Duncan Garner says men should not be 'ridiculed' for fear they'll explode

Duncan Garner has said men should not be ridiculed for fear they won't be able to cope with the resulting embarrassment and will explode, but domestic violence charities don't agree.

Garner made the statement on The AM Show on Wednesday, saying some men can't handle a bit of humiliation.

"Do not ridicule men. Men struggle when they're ridiculed and they do not have many options in their smorgasbord of options. There's not many there, sometimes for some men.

"You ridicule them, you set off the powderkeg, so be very careful with men. Some of them don't do humiliation very well and they also feel that they have the world on their shoulders."

But The AM Show newsreader Amanda Gillies disagreed with Garner's comments, saying there was no excuse to lash out.

"That's no excuse though for lashing out to anyone ever. The thing that does give me hope is I have interviewed couples before who have been in violent relationships... some of the things that have happened have been horrific, but they have been able to turn it around and get into a loving [relationship]...

"I keep thinking though of what Jane [Drumm] said to us... if you can't love your partner at least respect them. Just keep your hands off them."

Domestic violence campaigner Rob McCann from White Ribbon agreed with Gillies, telling Newshub there's no excuse for violence.

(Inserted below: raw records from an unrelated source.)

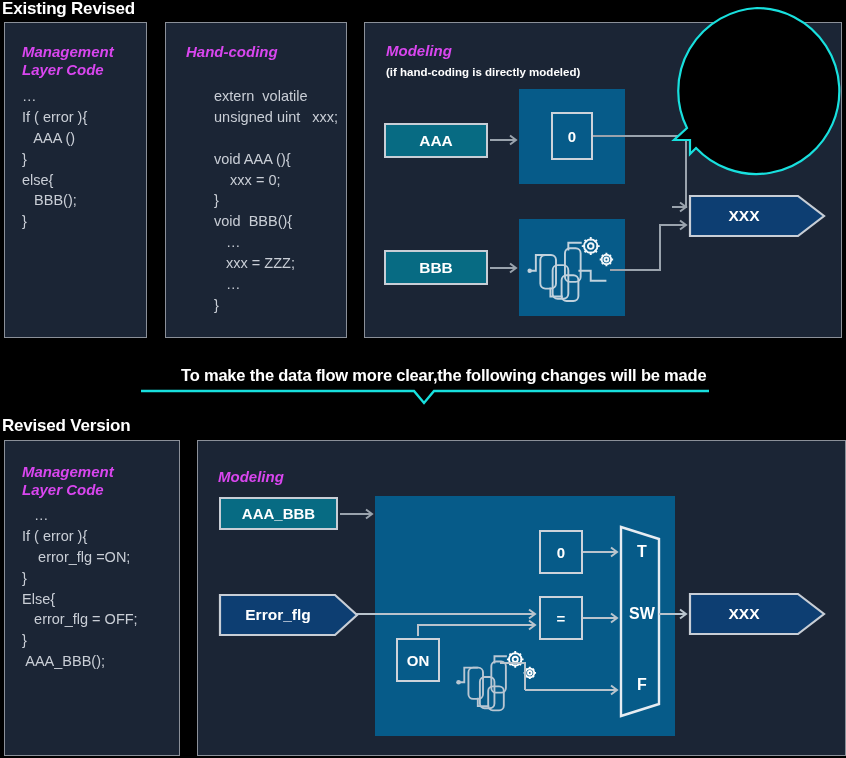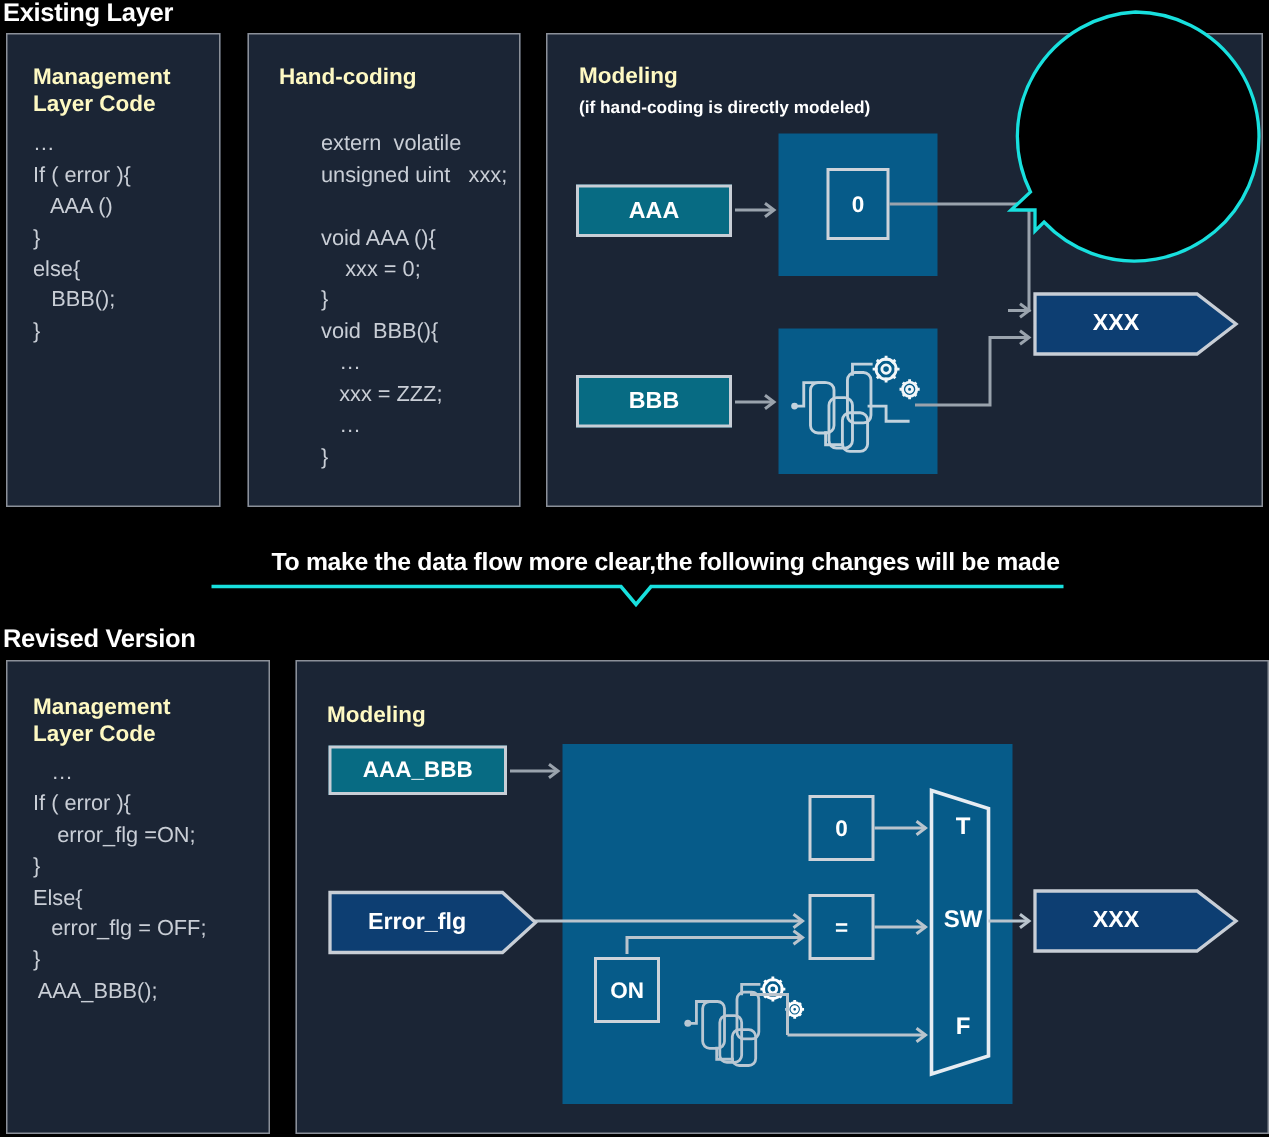--- a/index.html
+++ b/index.html
@@ -14,21 +14,21 @@
   }
   #t-existing{top:-1px;}
   #t-revised{top:416px;}
 
   .panel{
     position:absolute;background:#1b2535;border:1px solid #8b9099;
     box-sizing:border-box;
   }
   .panel-title{
     position:absolute;font-weight:bold;font-size:15px;line-height:1.22;
-    color:#fef9c3;white-space:pre-line;
+    color:#d946ef;white-space:pre-line;font-style:italic;
   }
   .panel-sub{
     position:absolute;font-weight:bold;font-size:11.5px;color:#fff;white-space:nowrap;
   }
   .code{
     position:absolute;font-size:14.5px;line-height:1.44;color:#c9ced6;
     white-space:pre;font-family:"Liberation Sans", sans-serif;
   }
 
   
@@ -66,21 +66,21 @@
 
   
   #banner-text{
     position:absolute;font-weight:bold;font-size:16.5px;color:#fff;
     white-space:nowrap;letter-spacing:-0.2px;
   }
 </style>
 </head>
 <body>
 
-<div class="sec-title" id="t-existing">Existing Layer</div>
+<div class="sec-title" id="t-existing">Existing Revised</div>
 
 <div class="panel" style="left:4px;top:22px;width:143px;height:316px;"></div>
 <div class="panel-title" style="left:22px;top:43px;width:125px;">Management
 Layer Code</div>
 <div class="code" style="left:22px;top:86px;width:125px;">…
 If ( error ){
    AAA ()
 }
 else{
    BBB();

"Violence is not so much about people losing their tempers, it's about power and control.

"Those who use violence, use it as a tool to control the other person, so it's less about being ridiculed, as going back to the tactic that they think works for them - violence."

McCann said people can conflate anger with violence, but in an on-going relationship where violence may occur, it could more be about the man trying to get what he wants.

Garner's statement came after he interviewed Shine executive director Julia Drumm, who also said men should be able to cope under stress.

"I don't think it is about men not coping. Everyone's beset with problems and men can cope at work, men can cope in lots of different situations."

Drumm said she wants to see changes to the way boys are raised in New Zealand to allow them to be able to process emotions in a healthy way.

"I think we need to seriously look at how we're raising our boys... we're raising them to be man alone, we're raising them to not express good emotions, not to understand the range of emotions that's acceptable for a boy to have.

"We're raising them in far too many homes where they see violence."